**Exercise aim**.
Write out the entries below exactly as they stand. Skip every image.

**Records for this exercise**.
╔══

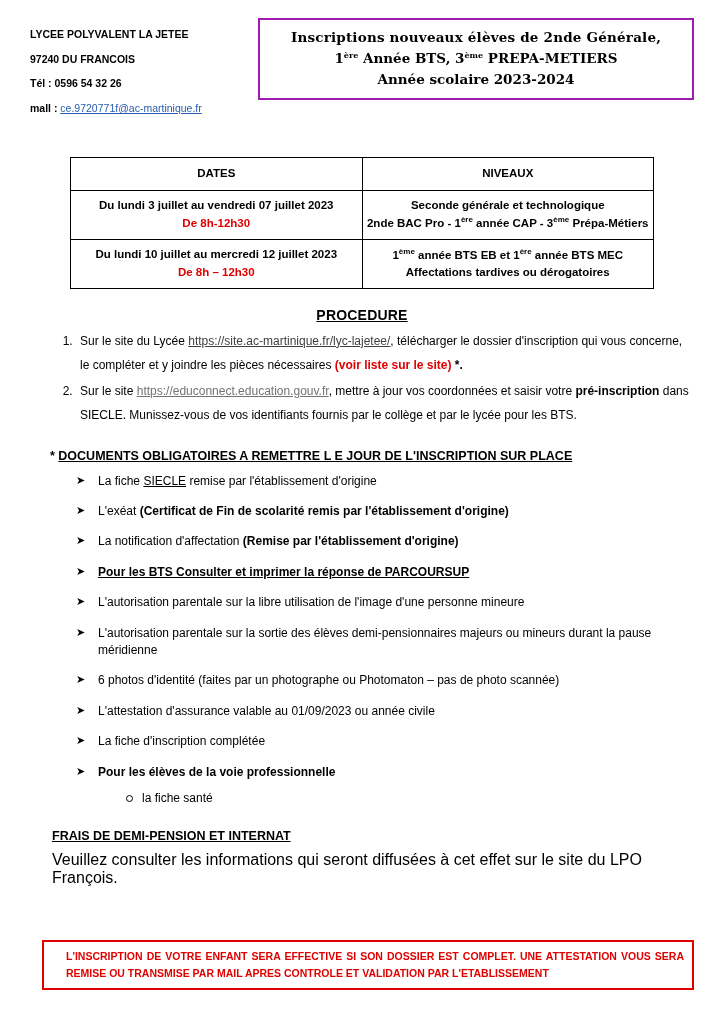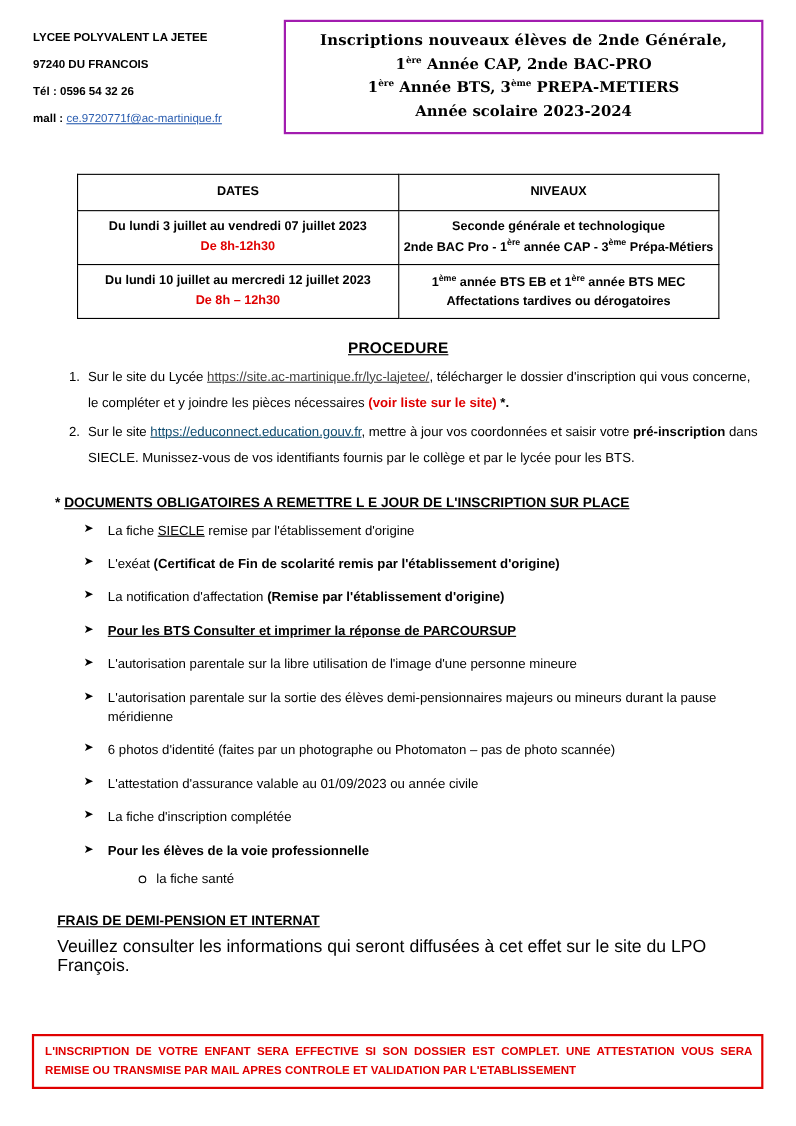--- a/index.html
+++ b/index.html
@@ -100,21 +100,21 @@
   }
   ol.proc li {
     margin-bottom: 2px;
     padding-left: 4px;
   }
   a.link {
     color: #404040;
     text-decoration: underline;
   }
   a.link-blue {
-    color: #0c4a6e;
+    color: #737373;
   }
   .red-bold { color: #e00000; font-weight: bold; }
   .bold { font-weight: bold; }
 
   
   h3.docs-title {
     font-size: 12.5px;
     font-weight: bold;
     margin: 22px 0 10px 0;
     padding-left: 20px;
@@ -170,25 +170,25 @@
   }
   p.frais-text {
     font-size: 16px;
     margin: 0;
     padding-left: 22px;
   }
 
   
   .footer-box {
     position: absolute;
-    left: 29px;
+    left: 42px;
     right: 30px;
     bottom: 34px;
     border: 2px solid #e00000;
-    padding: 6px 8px 7px 10px;
+    padding: 6px 8px 7px 22px;
     color: #e00000;
     font-weight: bold;
     font-size: 10.5px;
     line-height: 1.55;
     font-variant: small-caps;
     text-align: justify;
   }
 </style>
 </head>
 <body>
@@ -199,21 +199,20 @@
 
     <div class="school-block">
       <div>LYCEE POLYVALENT LA JETEE</div>
       <div>97240 DU FRANCOIS</div>
       <div>Tél : 0596 54 32 26</div>
       <div class="school-mail"><span>mall : </span><a class="mail-link" href="#">ce.9720771f@ac-martinique.fr</a></div>
     </div>
 
     <div class="title-box">
       <div class="l1">Inscriptions nouveaux élèves de 2nde Générale,</div>
-      <div><span>1</span><sup>ère</sup><span> Année CAP, 2nde BAC-PRO</span></div>
       <div><span>1</span><sup>ère</sup><span> Année BTS, 3</span><sup>ème</sup><span> PREPA-METIERS</span></div>
       <div>Année scolaire 2023-2024</div>
     </div>
 
   </div>
 
   <table class="dates">
     <tbody>
         <tr>
       <th class="col-dates">DATES</th>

╚══

**Solution**.
--- a/index.html
+++ b/index.html
@@ -100,21 +100,21 @@
   }
   ol.proc li {
     margin-bottom: 2px;
     padding-left: 4px;
   }
   a.link {
     color: #404040;
     text-decoration: underline;
   }
   a.link-blue {
-    color: #0c4a6e;
+    color: #737373;
   }
   .red-bold { color: #e00000; font-weight: bold; }
   .bold { font-weight: bold; }
 
   
   h3.docs-title {
     font-size: 12.5px;
     font-weight: bold;
     margin: 22px 0 10px 0;
     padding-left: 20px;
@@ -170,25 +170,25 @@
   }
   p.frais-text {
     font-size: 16px;
     margin: 0;
     padding-left: 22px;
   }
 
   
   .footer-box {
     position: absolute;
-    left: 29px;
+    left: 42px;
     right: 30px;
     bottom: 34px;
     border: 2px solid #e00000;
-    padding: 6px 8px 7px 10px;
+    padding: 6px 8px 7px 22px;
     color: #e00000;
     font-weight: bold;
     font-size: 10.5px;
     line-height: 1.55;
     font-variant: small-caps;
     text-align: justify;
   }
 </style>
 </head>
 <body>
@@ -199,21 +199,20 @@
 
     <div class="school-block">
       <div>LYCEE POLYVALENT LA JETEE</div>
       <div>97240 DU FRANCOIS</div>
       <div>Tél : 0596 54 32 26</div>
       <div class="school-mail"><span>mall : </span><a class="mail-link" href="#">ce.9720771f@ac-martinique.fr</a></div>
     </div>
 
     <div class="title-box">
       <div class="l1">Inscriptions nouveaux élèves de 2nde Générale,</div>
-      <div><span>1</span><sup>ère</sup><span> Année CAP, 2nde BAC-PRO</span></div>
       <div><span>1</span><sup>ère</sup><span> Année BTS, 3</span><sup>ème</sup><span> PREPA-METIERS</span></div>
       <div>Année scolaire 2023-2024</div>
     </div>
 
   </div>
 
   <table class="dates">
     <tbody>
         <tr>
       <th class="col-dates">DATES</th>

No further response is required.